- Born: Nigeria
- Education: University of Hull (PhD) University of Nigeria, Nsukka (BSc)
- Awards: Order of the British Empire (2014)
- Scientific career
- Workplaces: University of Bradford
- Thesis: Promoting family-centred care through primary nursing practice in Nigeria : an action research project (1995)

= Uduak Archibong =

Academic and nursing researcher

Uduak Emmanuel Archibong FRCN is a Professor of Diversity and Director of the Centre for Inclusion and Diversity at the University of Bradford. She is a Fellow of the Royal College of Nursing and a Fellow of the West African College of Nursing.

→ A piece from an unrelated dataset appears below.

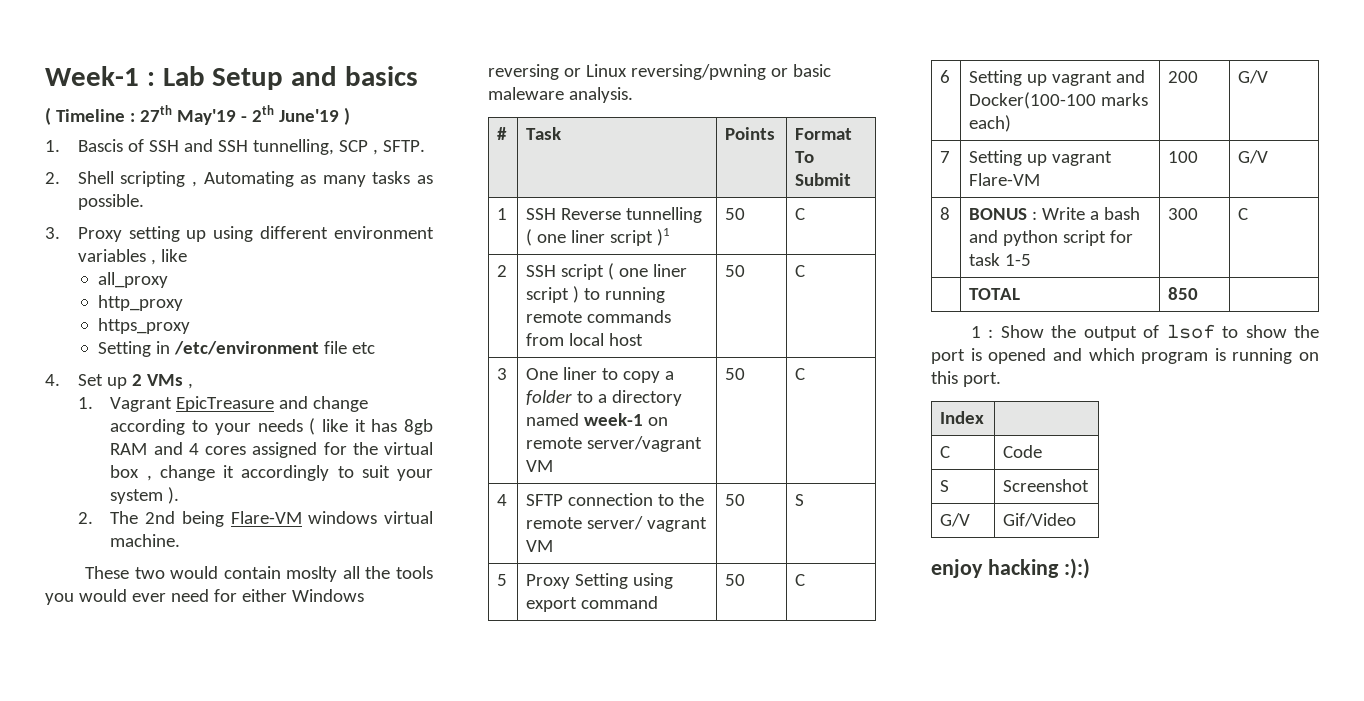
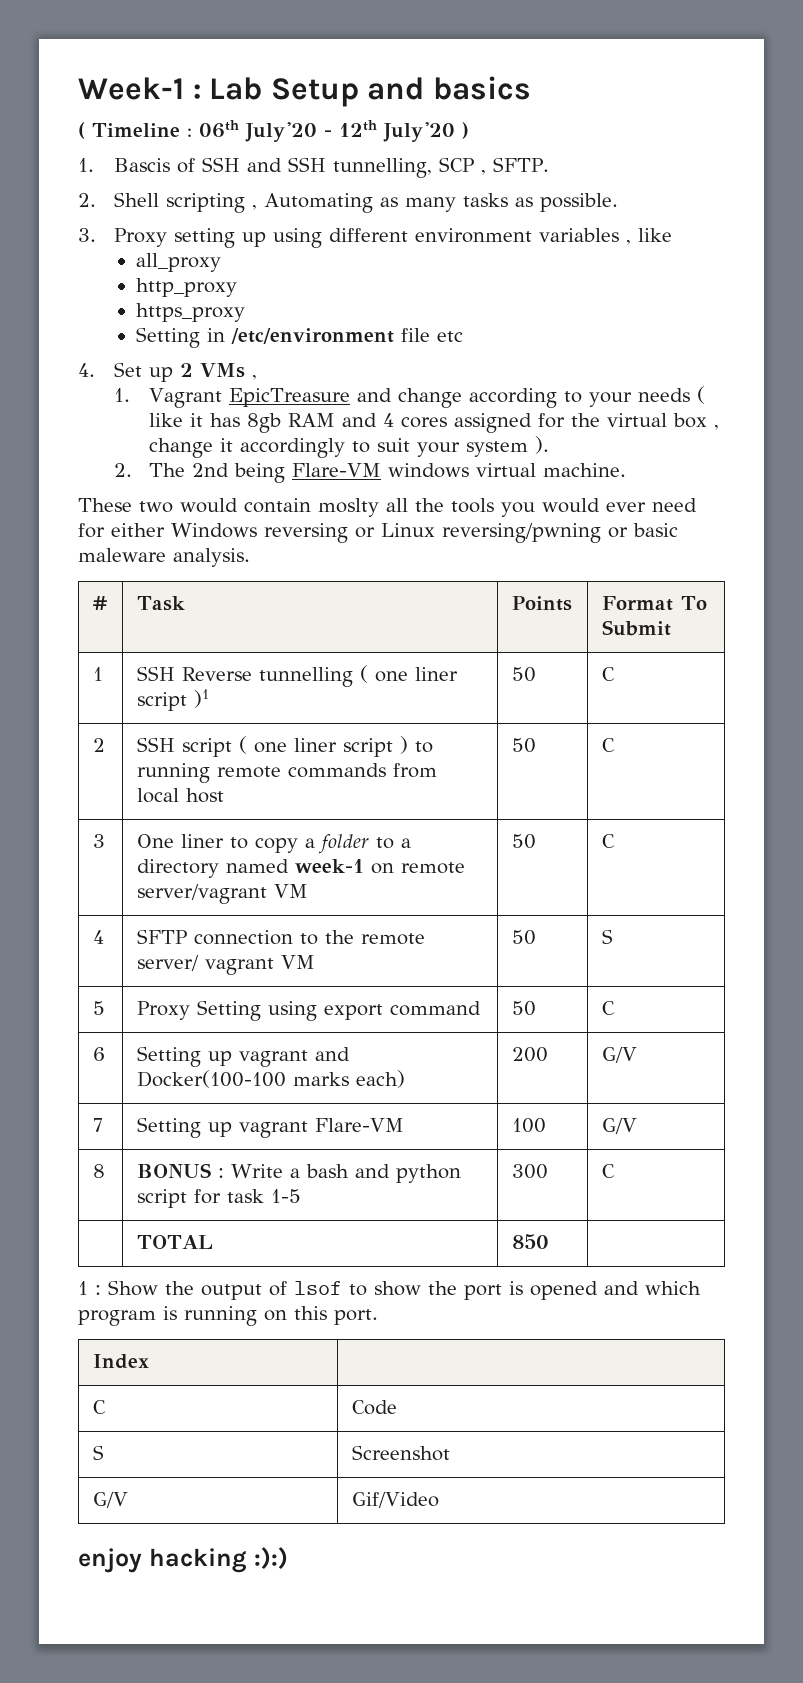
[139,105,339,125] 27th May'19 - 2th June'19 -> [199,120,455,142] 06th July'20 - 12th July'20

== Early life and education ==
Archibong was born and raised in rural Nigeria. Here she trained in nursing and achieved first class honours at the University of Nigeria, Nsukka. She moved to Hull, England, where she earned a doctoral degree researching family-centred care and nurse's education in Nigeria. She retrained as a nurse in the British system, and started practising in National Health Service hospitals. She worked in the Hull Royal Infirmary and the Queensgate Care Home. Archibong recognised the underrepresentation of black and minority ethnic women and men in British healthcare, and that healthcare professionals of colour often experienced racism from their patients and colleagues.

== Research and career ==
In 1995 Archibong moved to the University of Bradford, where she worked as a lecturer in nursing. She was promoted to Senior Lecturer then Head of Nursing in 1999. She was made Fellow of the West African College of Nursing in 2001 and Professor of Diversity in 2004. Archibong serves as the university strategic adviser for equality and diversity. She demonstrated that black and minority ethnic clinicians in the National Health Service were more likely to be involved with disciplinary action than their white colleagues who had similar track records and behaviour.

She was appointed Professor of Diversity and Director of the Centre for Inclusion and Diversity at the University of Bradford, where she led the Genovate network.

=== Awards and honours ===
She was appointed Fellow of the Royal College of Nursing in 2012. In 2015 she was made an Order of the British Empire for her services to higher education and equality. She was named as one of the Northern Power Women in 2019 and one of Bradford's Inspirational Women in 2020.

She was featured in the exhibition Phenomenal Women: Portraits of UK Black Female Professors alongside her University of Bradford colleague Engobo Emeseh.